This looks more to be an issue with whatever Eclipse plugin you are using. Unless you can reproduce this issue in a standalone Java application that uses the AsciidoctorJ API, I'm afraid we cannot say this has anything to do with AsciidoctorJ.

mojavelinux commented 4 years ago

In other words, you need to provide a reproducible environment where we can test this scenario or else we cannot help you solve this problem.

mojavelinux commented 4 years ago

in the same document there are also some language tests which are rendered correctly:

That's good to know. So it's not likely an encoding issue.

What we're likely dealing with here is some sort of classpath malfunction. What I'm confident of is that Asciidoctor is not working normally in your environment, because these are not problems that Asciidoctor has under normal circumstances.

robertpanzer commented 4 years ago

Can you please provide the code how you convert the document? It's strange that the 2 columns don't even make it into the rendered pdf. Do you pass a file, or a stream? Without a reproducer it's close to impossible to follow what could be going on.

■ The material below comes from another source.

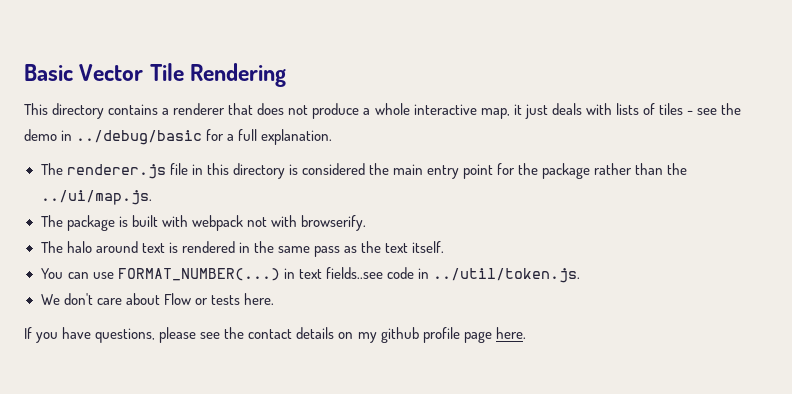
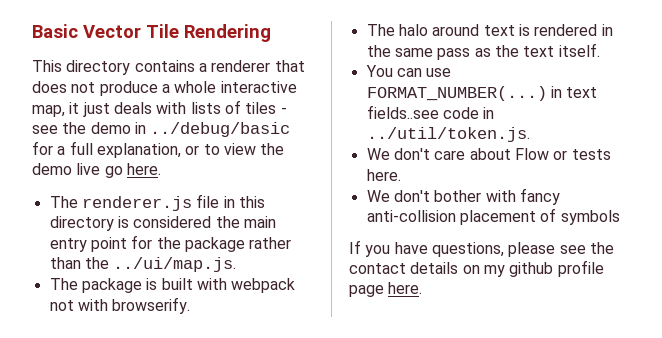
[261,129,333,145] explanation. -> [96,143,285,158] [32,163,161,178] explanation, or to view the demo live go here.
(274, 299) none -> [366,188,560,205] [366,208,620,225] // We don't bother with fancy anti-collision placement of symbols

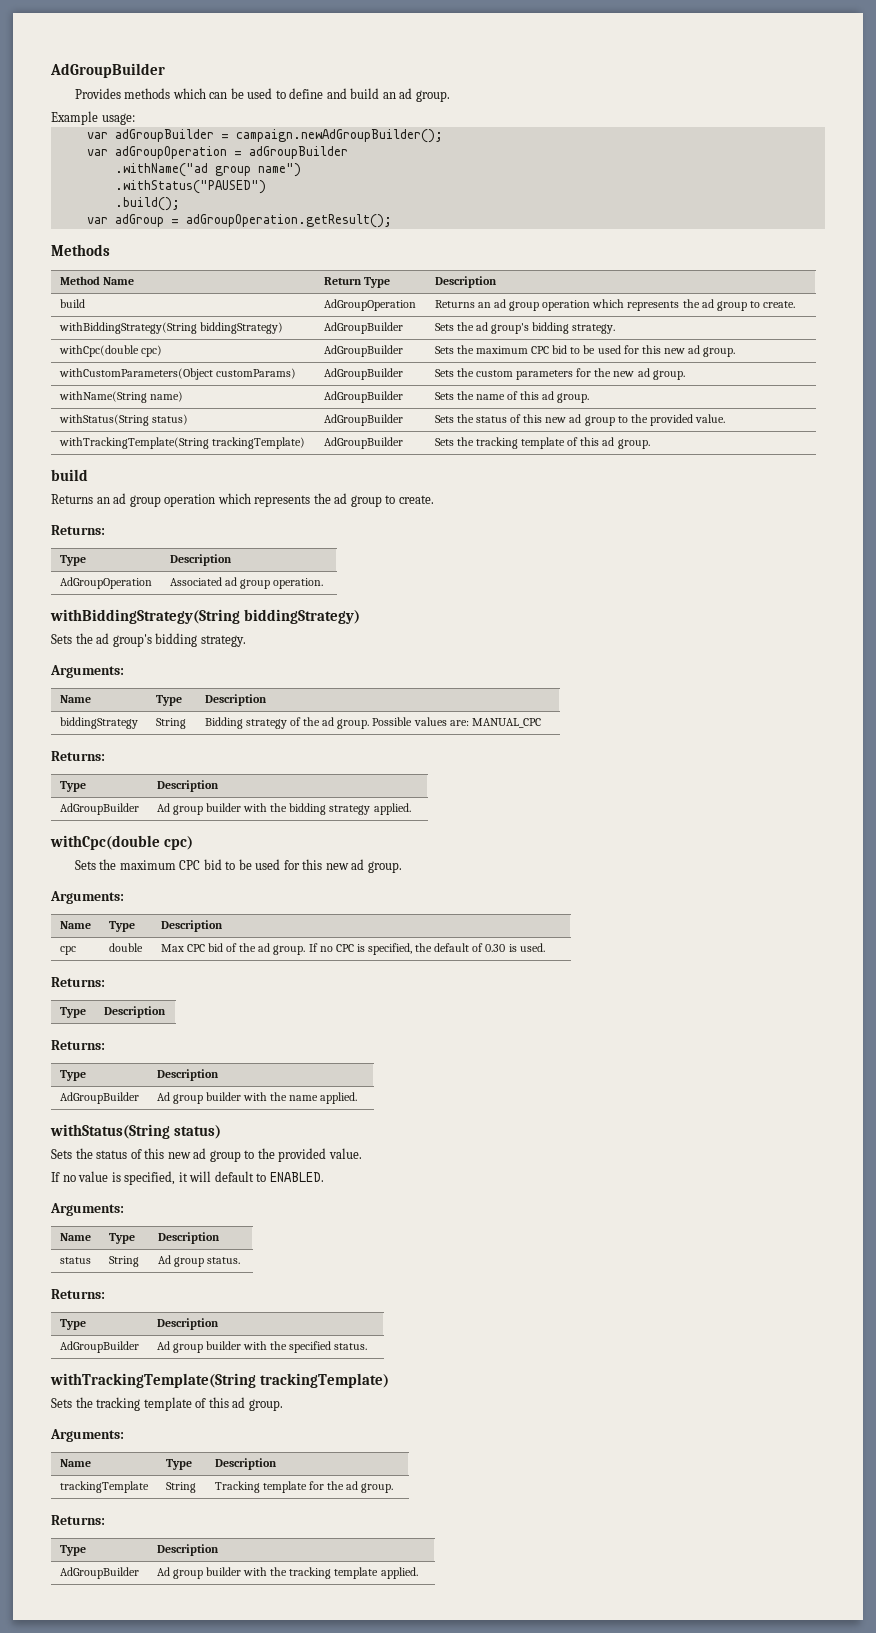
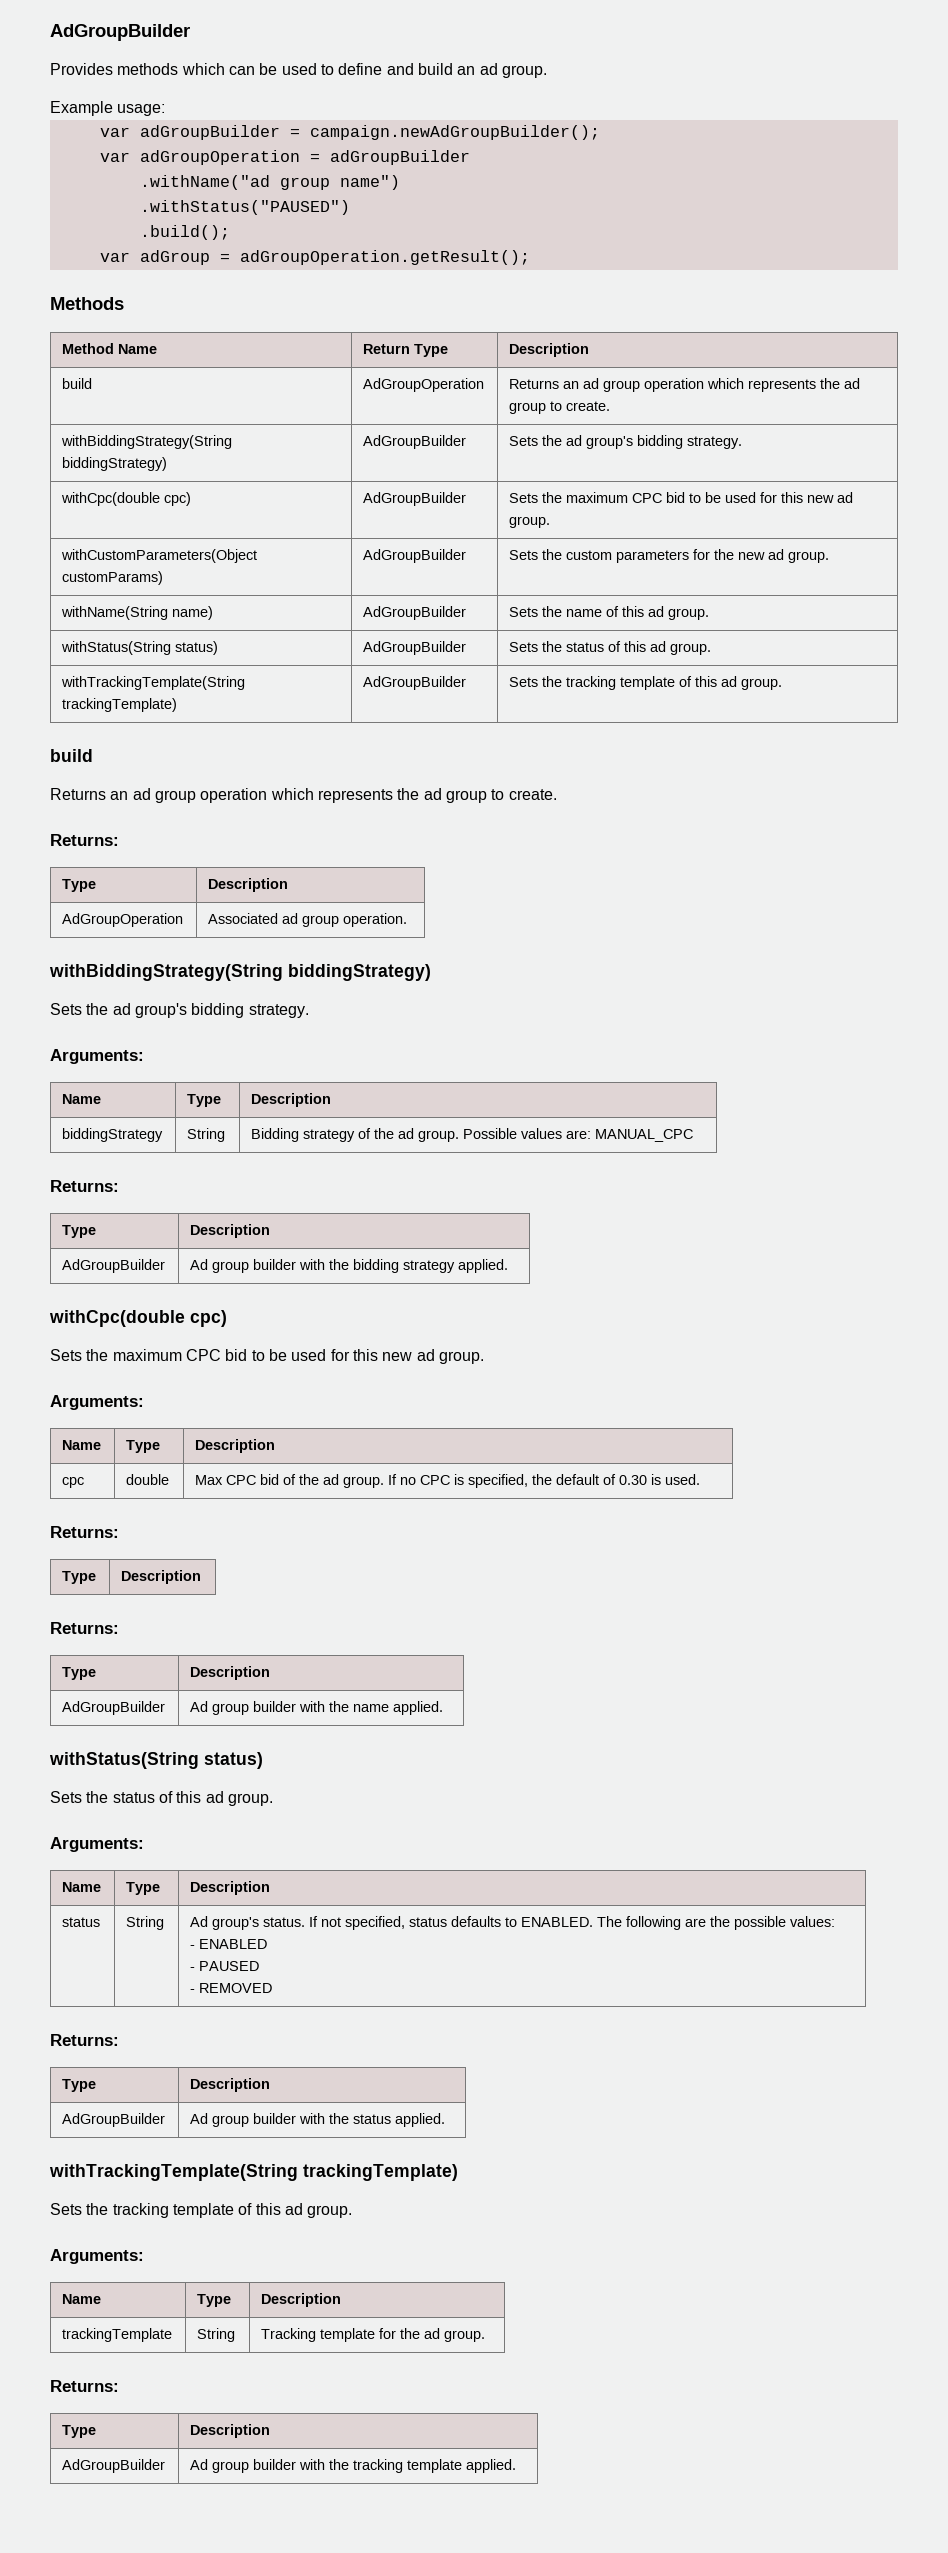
[545,414,726,426] new ad group to the provided value. -> [650,641,712,655] ad group.
[167,1148,362,1162] [51,1171,324,1185] new ad group to the provided value. // If no value is specified, it will default to ENABLED. -> [205,1791,273,1806] ad group.
[173,1257,241,1267] [51,1289,105,1299] [59,1319,86,1330] [156,1318,219,1330] [59,1341,139,1353] [156,1341,368,1353] group status. // Returns: // Type | Description // AdGroupBuilder | Ad group builder with the specified status. -> [212,1916,836,1930] [190,1939,268,1949] [190,1961,260,1971] [190,1983,273,1993] [50,2034,119,2046] [62,2079,97,2092] [190,2078,271,2092] [62,2113,166,2127] [190,2113,446,2127] group's status. If not specified, status defaults to ENABLED. The following are the possible values: // - ENABLED // - PAUSED // - REMOVED // Returns: // Type | Description // AdGroupBuilder | Ad group builder with the status applied.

PartTimeDataScientist commented 4 years ago

I working on a Asciidoctor plugin for the Eclipse based application KNIME to enable simple report generation. The code used for creating the Asciidoctor interface is given above. The rest of the conversion is performed using the following code blocks:

    attrs = attributes()
        .attribute("pdf-stylesdir", "d:\\asciidoctor-pdf themes\\themes\\")
        .attribute("pdf-style", "FlatUI-print-theme.yml")
        .icons(org.asciidoctor.Attributes.IMAGE_ICONS)
        .iconFontRemote(true);

    opts = options().safe(SafeMode.UNSAFE).backend("pdf")
    .headerFooter(true)
    .toDir(outputDir)
    .toFile(outputFile)
    .attributes(attrs);

    Asciidoctor asciidoctor = create(Arrays.asList(...see above...));
    asciidoctor.convert(inputCell.toString(), opts);
    asciidoctor.shutdown();

This brought me to the point to log the results of inputCell.toString() to the console and it seems like the unicode characters as well as the quotation marks in the [cols="8,2"] are being eaten by the .toString() conversion.

[cols=8,2]
|===
|Description |Example

|\u00a0 - no-break space 
|Foo&

|\ufeff - zero width no-break space
|Foo&

So I would also close this one as well until I am sure that the correct string is transferred to Asciidoctor. Thanks for "pointing" me there and sorry for the inconvenience. I had already done a series of tests but overlooked that conversion as possible source for the problems. :confounded: